Howard's End: SOS! Judge Reinvents Right Of Kings

Published: Thu 22 Nov 2001 10:02 AM
Whether New Zealand should have an air combat force is now not the main issue. What is at issue is whether the reasoning in a judgement of Justice Heron in the High Court defies logic and is, therefore, a logical fallacy. Maree Howard writes.
This week, Justice Richard Heron rejected the application of the organisation, Save Our Squadrons, for an interim order to stop the disbanding of the air combat force.
He accepted the Government's counter-claim to strike out the challenge meaning the application could not proceed to a full Court hearing.
The judge said the Defence Act required that the Air Force exists but did not dictate how it should be comprised. Nor did it specify that there had to be an air combat force.
In the absence of a clear intention of Parliament in the Act, then surely the judge must adopt the understandings of community standards and norms that, as a member of the independent judiciary, he represents.
It seems to me that the judge has re-defined the ordinary meaning of words in the English language. My dictionary says that an air force is "a branch of the armed forces fighting in the air."
I wonder how one fights in the air without combat aircraft. And after all, it is called a Defence Act which also leaves me wondering exactly how you defend an attack coming at you from the air, without the ability to fight that attack in the air.
We don't have ground-to-air missiles.
Even more important, the law in the Defence Act is not addressed to the Government or the judge. The law is addressed to all New Zealanders and, therefore, it is to be judged by the standards and norms of the objective observer in the community.
In other words, by the standards of the ordinary person travelling on the Kilbirnie or Ponsonby bus.
The stability of law is under threat when a Court, acting on behalf of the community, "finds" the law outside of community understandings when there is no clear intention of Parliament.
An explanation of the formulation of the Rule of Law was well put by Justice David Baragwanath in the case Cooper v Attorney General in 1996.
He said " Any rules that require distortion to receive a reasonable interpretation will infringe principle (vi):
(vi) its rules are sufficiently stable to allow people to be guided by their knowledge of the content of the rules..."
That says it all. The law surely cannot be stable for Society, nor can we be guided by our knowledge of it, if the ordinary person in the street has a different view of meanings and words to those used by a judge.
In this case, the judge seems to be saying that the Government has the proper responsibility to make and implement policy irrespective of what society thinks.

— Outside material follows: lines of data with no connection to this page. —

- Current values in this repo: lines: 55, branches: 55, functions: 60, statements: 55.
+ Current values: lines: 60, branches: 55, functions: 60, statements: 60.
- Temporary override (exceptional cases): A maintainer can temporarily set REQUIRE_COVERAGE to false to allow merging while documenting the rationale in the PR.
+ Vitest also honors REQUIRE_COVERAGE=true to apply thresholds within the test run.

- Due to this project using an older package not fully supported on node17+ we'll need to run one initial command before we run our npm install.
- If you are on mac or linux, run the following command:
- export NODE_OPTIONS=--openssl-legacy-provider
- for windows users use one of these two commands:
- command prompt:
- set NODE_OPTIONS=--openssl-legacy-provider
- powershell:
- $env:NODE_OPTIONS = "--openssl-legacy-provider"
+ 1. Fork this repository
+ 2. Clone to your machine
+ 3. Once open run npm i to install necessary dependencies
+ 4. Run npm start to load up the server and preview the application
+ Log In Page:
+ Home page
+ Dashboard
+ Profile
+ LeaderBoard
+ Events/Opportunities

Fine, except cardinal among such principles underpinning and forming a central feature of our constitutional framework is the principle of responsible Government.
In my view, it is not responsible Government when the parties now in power failed to advise the people of such significant policies before they voted at the last election. And it is not responsible Government for those parties to now abrogate the true and reasonable defence of the people and the country.
Writing in the Harvard Law Review in 1958, Lon Fuller said, " The German lawyer was therefore peculiarly prepared to accept as law anything that called itself by that name, was printed at Government expense and seem to come von oben harab. Hitler did not come to power by violent revolution. He was chancellor before he became the leader.
The exploitation of legal forms started cautiously and became bolder as power was consolidated. The first attacks on the established order were on the ramparts which, if they were manned by anyone, were manned by lawyers and judges. These ramparts fell almost without a struggle."
Amen to that.
I understand that the Save Our Squadrons people merely wanted the Parliament, our elected representatives, to examine the Government's decision. And don't we elect a Parliament, not a Government or a Prime Minister.
What is deeply disturbing for me is that Justice Richard Heron unreservedly accepts an unwritten convention that the Government (the Crown) can do no wrong or, at least, he is not prepared to allow that question to proceed to a full Court hearing.
That is a re-invention of the Divine Right Of Kings which was thrown out in 1688 when Parliament claimed sovereignty.
It's hardly democracy.
The Crown owns all the equipment of the armed forces, paid for by taxpayers, so who is the Crown?
The Crown means "Her Majesty the Queen in right of New Zealand and includes all Ministers of the Crown and all departments." (Public Finance Act 1989)
Presumably, the Ministers held consultation over this matter with the Queen or the Governor-General. After all, all legislation from Parliament must receive the royal assent before it becomes law.
It has been said that the Queen must take the advice of her Ministers. But that theory is full of holes because the Queen has reserve powers and royal will is to do what Parliament desires.
Responsible Government? I don't think so.